By Rob Morris on May 24, 2019Adding more sand to 10 miles of the beach in Nags Head will take a little longer than expected and is now scheduled to be finished in September. Pumping by the dredge Ellis Island is done at the south end of town and bulldozers are wrapping up work near the the Cape Hatteras National Seashore.
One of the dredges will be leaving earlier than expected to start work on another job, according to an update from the Town of Nags Head.
Town officials have emphasized that the schedule is changeable. Plans had called for work to continue for 90 to 120 days, as late as October, but there was some optimism for an earlier completion, which could still happen.
The original project in 2011 was finished by the end of August, well ahead of schedule.
About 4 million cubic yards of sand will be pumped by Great Lakes Dredge and Dock Co. from offshore borrow areas under a $42.7 million contract.
Up to half the visible sand will slide into the nearshore to create a protective slope, according to coastal engineers. Work is being done at this time of the year to avoid risks and delays from unpredictable winter weather.
Here’s the latest update from the town:
The project’s completion date is now sometime in September, due to the Dredge Ellis Island leaving our area early to work on another project.
Construction Zone – Dredge Ellis Island
The Dredge Ellis Island has finished nourishing the beach from her landing point just south of Limulus Street south to the town line with Cape Hatteras National Seashore. Construction has been making progress north of the landing point.
The Ellis Island will leave for refueling on Friday evening, May 24,. The dredge is expected to return on Sunday, May 26, in the mid-afternoon. A pedestrian corridor on the back beach will be installed along the construction area while the dredge is out of the area for refueling.
While the Ellis Island is refueling, bulldozers will re-dress areas in the south end of the project.
The Ellis Island will continue to work the project until about the second week of June when the dredge will leave the area for another project. The dredge is expected to complete nourishment to about 500 feet north of the Outer Banks Pier near Mile Post 18.5. The Dredge Liberty Island will complete the remaining project area north of the Outer Banks Pier by about September.
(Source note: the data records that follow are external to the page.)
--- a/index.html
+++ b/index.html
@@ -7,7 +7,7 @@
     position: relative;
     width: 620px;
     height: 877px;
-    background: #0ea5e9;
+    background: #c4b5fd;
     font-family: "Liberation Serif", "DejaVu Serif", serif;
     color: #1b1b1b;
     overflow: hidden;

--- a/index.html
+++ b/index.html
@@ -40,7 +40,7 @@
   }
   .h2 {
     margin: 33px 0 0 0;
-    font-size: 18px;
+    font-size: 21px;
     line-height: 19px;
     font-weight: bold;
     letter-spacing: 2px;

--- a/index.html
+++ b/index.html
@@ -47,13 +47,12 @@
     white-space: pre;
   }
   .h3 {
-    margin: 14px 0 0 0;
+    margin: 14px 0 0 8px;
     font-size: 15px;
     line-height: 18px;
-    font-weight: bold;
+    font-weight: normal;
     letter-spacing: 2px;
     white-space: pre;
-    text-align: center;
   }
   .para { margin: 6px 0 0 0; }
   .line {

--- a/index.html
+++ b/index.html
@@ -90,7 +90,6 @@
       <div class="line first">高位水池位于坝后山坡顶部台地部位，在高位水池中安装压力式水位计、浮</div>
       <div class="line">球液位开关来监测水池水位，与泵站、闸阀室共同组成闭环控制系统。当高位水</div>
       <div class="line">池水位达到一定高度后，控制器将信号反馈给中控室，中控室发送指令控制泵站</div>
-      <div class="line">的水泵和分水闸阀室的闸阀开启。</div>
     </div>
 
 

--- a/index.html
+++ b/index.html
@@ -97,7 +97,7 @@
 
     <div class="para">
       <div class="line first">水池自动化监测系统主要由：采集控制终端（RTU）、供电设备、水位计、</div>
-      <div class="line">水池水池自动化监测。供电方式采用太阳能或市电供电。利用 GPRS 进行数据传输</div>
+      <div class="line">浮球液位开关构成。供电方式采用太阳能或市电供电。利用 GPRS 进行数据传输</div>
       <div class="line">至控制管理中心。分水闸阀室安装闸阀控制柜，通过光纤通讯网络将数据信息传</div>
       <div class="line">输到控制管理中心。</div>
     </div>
Construction Zone (Not Yet Underway) Dredge Liberty Island
The Dredge Liberty Island is expected to begin work the week of May 27 from a landing point just south of Curlew Street near Mile Post 11.5.
Construction will progress north to Mile Post 11 (2919 South Virginia Dare Trail, which is the Bonnett Street public beach access) first, before moving south from the Curlew Street landing point.
The Liberty Island will then work off of other landing points installed south of the Curlew landing point, eventually making her way south towards Outer Banks Pier, to tie into the beach that was nourished by the Dredge Ellis Island.
As background, an offshore dredge pumps sand from its hold (or hopper) through submerged pipes that terminate at a landing point on the beach. From each landing point, pipes typically extend north and south about 500 feet each way. Once about 1,000 feet of beach is nourished, the dredge will have to connect to another landing point to repeat the process.
NOTE – Parking at the Forrest Street beach access will be closed for the duration of the project. The parking lot at the Juncos Street public beach access is expected to be re-opened in mid to late June. Pedestrian access at both sites is still permitted. Lifeguard stands are in place but may be moved a few feet to accommodate construction traffic.